In Canada, Manitoba has banned doctors from billing the practice to the provinces insurance fund, however, as Gajdics explains, no doctor actually bills for “gay conversion therapy”—his own therapist billed him for “depression” work. Ontario has banned the practice for those under 18, but for adults and everyone else across the country it is still legal. Positive steps are being made in Vancouver, which may become the first city to outlaw the practice as there is a motion sitting in city hall which would do so.
"There is a major contrast between Canada and the States right now. The States are just spearheading these laws state by state, city by city,” said Gajdics. “It's just like wildfire and I'm so happy, but in Canada there is just so much silence around this—it's very sad and it's very distressing.”
Gajdics suffered a mental breakdown during his therapy and said that the ramifications of going through the ordeal left scars that won't fade.

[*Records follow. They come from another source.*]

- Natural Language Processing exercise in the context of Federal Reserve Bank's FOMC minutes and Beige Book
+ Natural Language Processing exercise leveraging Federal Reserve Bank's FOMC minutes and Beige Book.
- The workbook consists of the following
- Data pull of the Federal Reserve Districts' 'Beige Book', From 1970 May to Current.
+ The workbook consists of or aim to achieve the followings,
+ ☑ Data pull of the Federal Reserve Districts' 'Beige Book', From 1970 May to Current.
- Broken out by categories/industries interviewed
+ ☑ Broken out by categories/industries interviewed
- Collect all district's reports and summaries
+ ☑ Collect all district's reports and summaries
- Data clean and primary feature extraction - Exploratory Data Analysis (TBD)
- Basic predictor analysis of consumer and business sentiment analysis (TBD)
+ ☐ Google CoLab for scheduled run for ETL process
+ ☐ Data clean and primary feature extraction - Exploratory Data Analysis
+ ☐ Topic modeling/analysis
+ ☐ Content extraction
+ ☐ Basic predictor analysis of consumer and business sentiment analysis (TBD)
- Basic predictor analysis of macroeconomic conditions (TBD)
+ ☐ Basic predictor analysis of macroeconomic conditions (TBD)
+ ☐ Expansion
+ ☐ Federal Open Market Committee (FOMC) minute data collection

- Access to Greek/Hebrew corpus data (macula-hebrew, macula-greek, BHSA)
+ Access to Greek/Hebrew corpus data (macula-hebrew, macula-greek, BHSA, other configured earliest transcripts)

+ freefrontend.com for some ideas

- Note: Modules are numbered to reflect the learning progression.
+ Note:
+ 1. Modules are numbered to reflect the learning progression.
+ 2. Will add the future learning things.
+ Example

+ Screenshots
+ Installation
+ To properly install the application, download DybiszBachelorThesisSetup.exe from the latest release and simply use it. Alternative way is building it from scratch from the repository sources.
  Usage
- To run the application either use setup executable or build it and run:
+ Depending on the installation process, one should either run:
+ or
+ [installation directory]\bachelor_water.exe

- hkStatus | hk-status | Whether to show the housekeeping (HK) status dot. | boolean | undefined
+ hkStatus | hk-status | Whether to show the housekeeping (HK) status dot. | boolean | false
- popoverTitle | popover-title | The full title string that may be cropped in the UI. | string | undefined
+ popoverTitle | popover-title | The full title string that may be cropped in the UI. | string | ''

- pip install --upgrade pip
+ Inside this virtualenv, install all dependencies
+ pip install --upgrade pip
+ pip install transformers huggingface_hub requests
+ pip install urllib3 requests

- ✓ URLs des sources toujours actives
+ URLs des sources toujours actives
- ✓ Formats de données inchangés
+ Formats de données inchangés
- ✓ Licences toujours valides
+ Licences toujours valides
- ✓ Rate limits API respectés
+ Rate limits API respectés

"What gay conversion therapy does... is it is a shame-based approach to sexuality, it's the opposite of learning to accept oneself,” Gajdics told VICE. “So it takes internalized homophobia and turns it on a person and tells them they really need to be straight. It compounds the shame, it also exasperates an emotional and mental dissonance because while your sexuality is not changing you believe it is because that's the whole lie of conversion therapy."
"Ultimately this type of dissonance results in more depression, in my case it resulted in me being shell-shocked by an incomprehension of what was going on. It's torture, it's mental torture."